TASK ITEM —
Could you restate the data word for word and drop the pictures?
[[ MATERIAL SHOWN open ]]
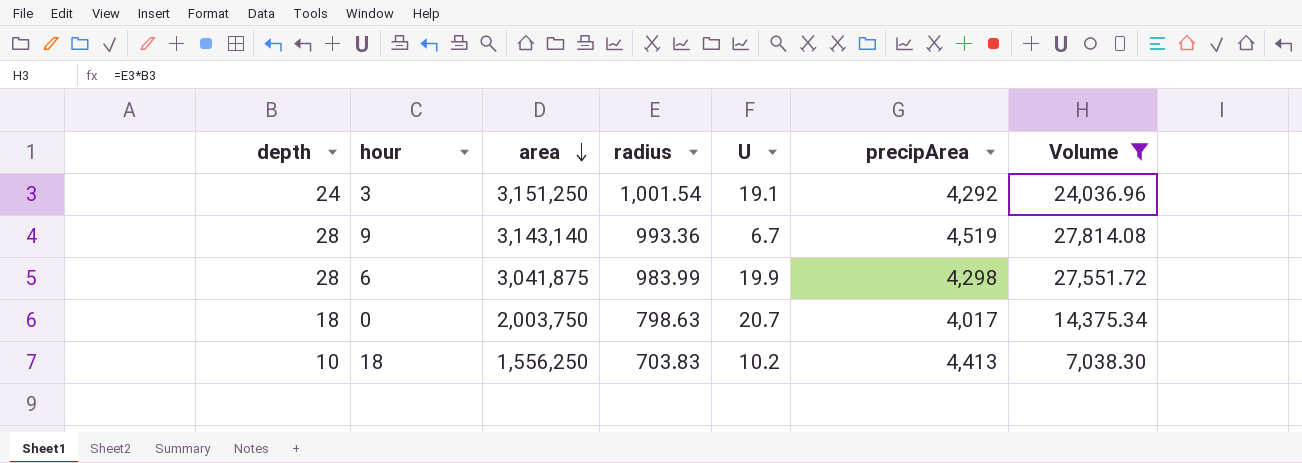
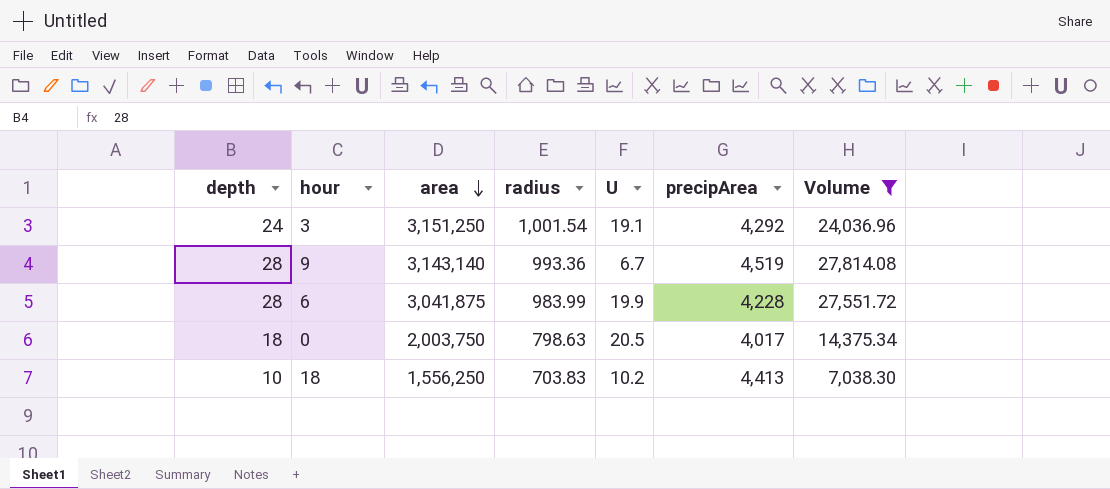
6 | precipArea: 4,298 -> 4,228
0 | U: 20.7 -> 20.5

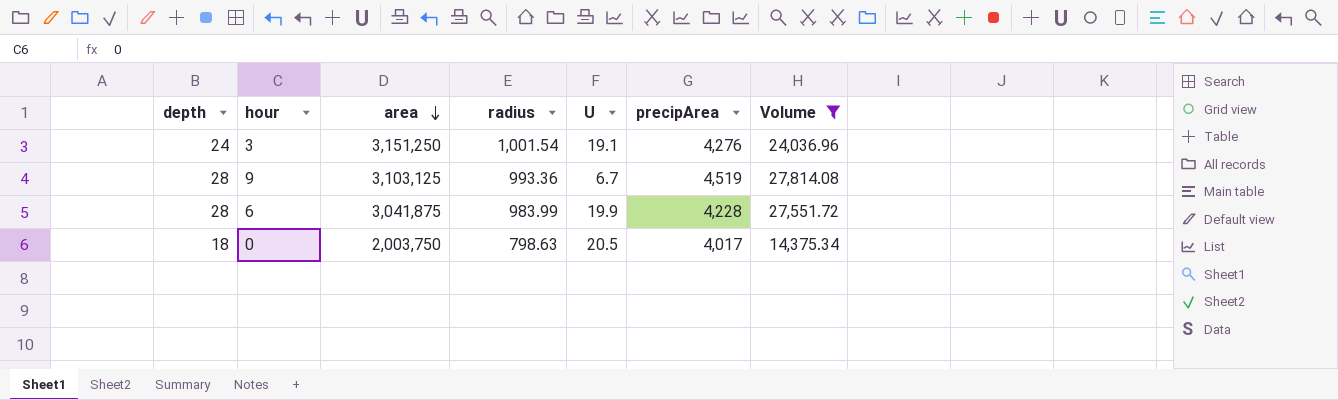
row 18: 10 | 1,556,250 | 703.83 | 10.2 | 4,413 | 7,038.30 -> none
3 | precipArea: 4,292 -> 4,276
9 | area: 3,143,140 -> 3,103,125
[[ MATERIAL SHOWN closed ]]
OUTPUT OF THE TASK —
6 | precipArea: 4,298 -> 4,228
0 | U: 20.7 -> 20.5

row 18: 10 | 1,556,250 | 703.83 | 10.2 | 4,413 | 7,038.30 -> none
3 | precipArea: 4,292 -> 4,276
9 | area: 3,143,140 -> 3,103,125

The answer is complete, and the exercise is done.